# Best value micro fiber towels??



## BigDeep1 (May 20, 2012)

I have really been enjoying and appreciating all the information and help I have recieved from this Detail section of Bimmerfest. 

From reading all the wealth of information, I realize that it doesn't make sense to apply proper and expensive products with cheap Wal-Mart micro fiber towels. Can someone kindly recommend some good quality microfiber towels at a good value. I know I may need different towels for different tasks (interior - leather seats, dash, glass, navi screen; exterior). I have read that 100% cotton is recommended for the leather seat cleaning (distiller water). I guess I should use a different towel for applying Leather Masters products after the hydration/cleaning. 

Also, how do you all store and maintain your MF towels?

Thank you in advance


----------



## Johnz3mc (Jan 5, 2005)

Our sponsor, Phil, at Detailer's Domain has quite a sale on his microfibers right now.
He offers great ones. It'd be bad for business if he sells junk ones so have a look at his. He offers washing info and care info and even sells the proper washing/cleaning stuff for them too. 
So, with his sale and great quality products, it's a great time to buy from Phil.
edit: and pick up one of those RoboReels too. It looks like a real winner of a gizmo.


----------



## BigDeep1 (May 20, 2012)

I was thinking that it is time I took a step towards quality and customer service. From what I have read, Detailer's Domain fits the bill perfectly! I will have to get in contact with Phil.

I have read on the Autopia site that 100% MF towels are recommended. I never did find in print that the Uber MF towels are 100% cotton. I still trust them, but just curious about this point.

http://www.detailersdomain.com/Microfiber-Specials_c_245.html


----------



## Johnz3mc (Jan 5, 2005)

Microfiber towels never were pure cotton. Never will be either. They always were a blend of polyesters and polyamides. Japan seems to have invented them first back in the 70s, then refined by the English and finally perfected by Sweden in the early 1990s for cleaning purposes. 

Have a look at the Wikipedia article and when you see the cross section of a microfiber strand, you'll see why they absorb so much and couldn't possibly come from any natural strand like cotton.

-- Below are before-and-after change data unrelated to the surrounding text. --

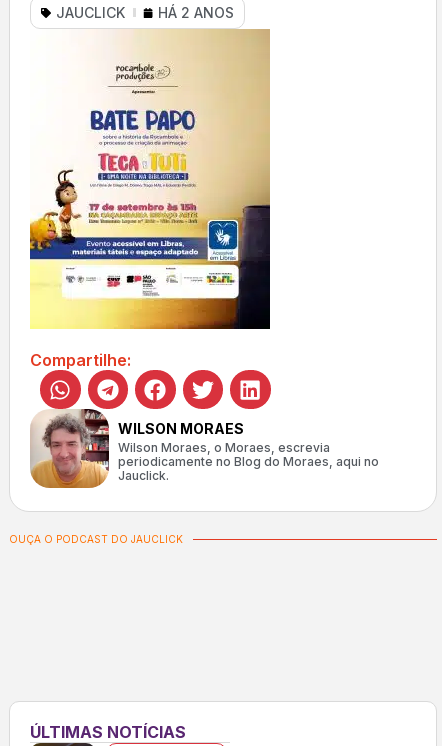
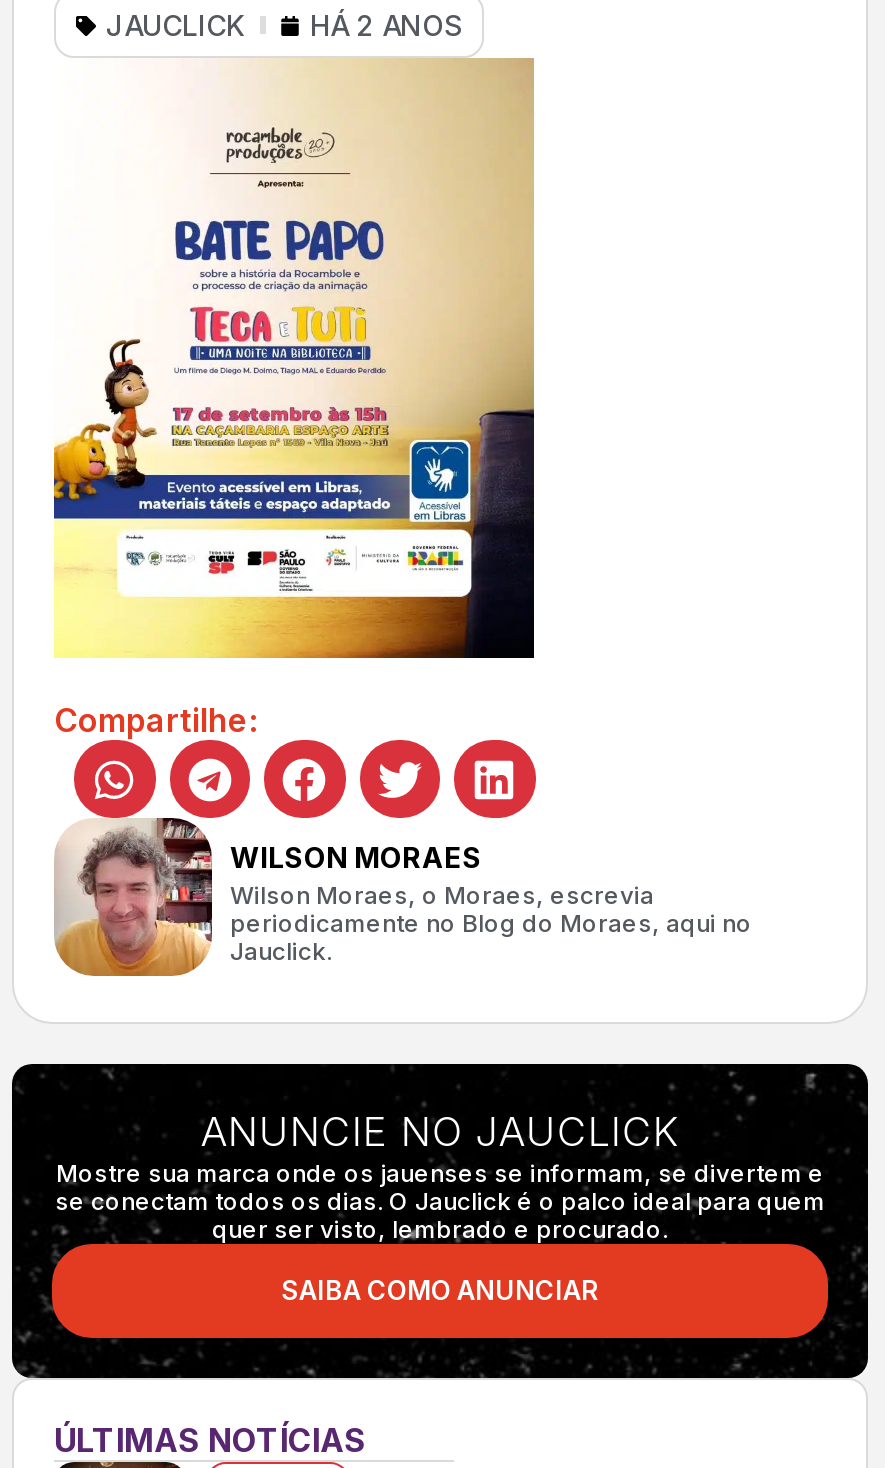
+ [image]

- OUÇA O PODCAST DO JAUCLICK
+ ANUNCIE NO JAUCLICK
+ Mostre sua marca onde os jauenses se informam, se divertem e
+ se conectam todos os dias. O Jauclick é o palco ideal para quem
+ quer ser visto, lembrado e procurado.
+ SAIBA COMO ANUNCIAR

There is a need for cotton in detailing of course. Surgical towels, called 'Huck' towels can be great for glass and excel at cleaning because they have way more 'bite' than microfiber.


----------



## Ilovemycar (Feb 19, 2010)

I love huck towels too for specific apps, but I've never found a reason to use them yet for BMW interior. I really like microfibertech for value. I have bought lots of stuff from DD, and it's usually the first store I look at for various items, and I've bought lots of MFs from them too, but I'm personally going with MFT again on the next purchase. I was willing to splurge more, I'd like to see what Pakshak is all about sometime, but who knows. 

^That is some interesting MF history, I didn't know that stuff. 

Care and maintenance, there are novels written and typed on the matter. Nutshell, don't use fabric softener, I personally never use drier (but plenty of people I trust do), you're generally advised to use extra rinse function. See if you can start color coding function of towels. Wash separate batches for dirty towels, anything for wheels, tires, etc, and the gentle/clean stuff. I've researched MF detergents, even tried one before, I don't care to read about that anymore. 

Speaking of cotton, never wash MFs with cotton products.


----------



## Johnz3mc (Jan 5, 2005)

The history stuff gave me a giggle along the way. 
Apparently the Japanese were interested in using the newly invented microfiber material for casual wear like bathing suits. Imagine somebody with a new microfiber bathing suit going into the water. Within a few seconds, the microfiber would soak up about 80 lbs. of water and the swimmer would have a real problem doing anything. I'm exaggerating a bit but the idea for swim suits was scrapped in quick order. Gotta love those Swedes though.


----------



## TOGWT (May 26, 2004)

History	
As one of the answers of how to use petroleum waste products efficiently, then micro fibre emerged as a way to take something that was useless and turn it into a product that everyone could use. Here is some background on the development of micro fibre and some of the uses for the material.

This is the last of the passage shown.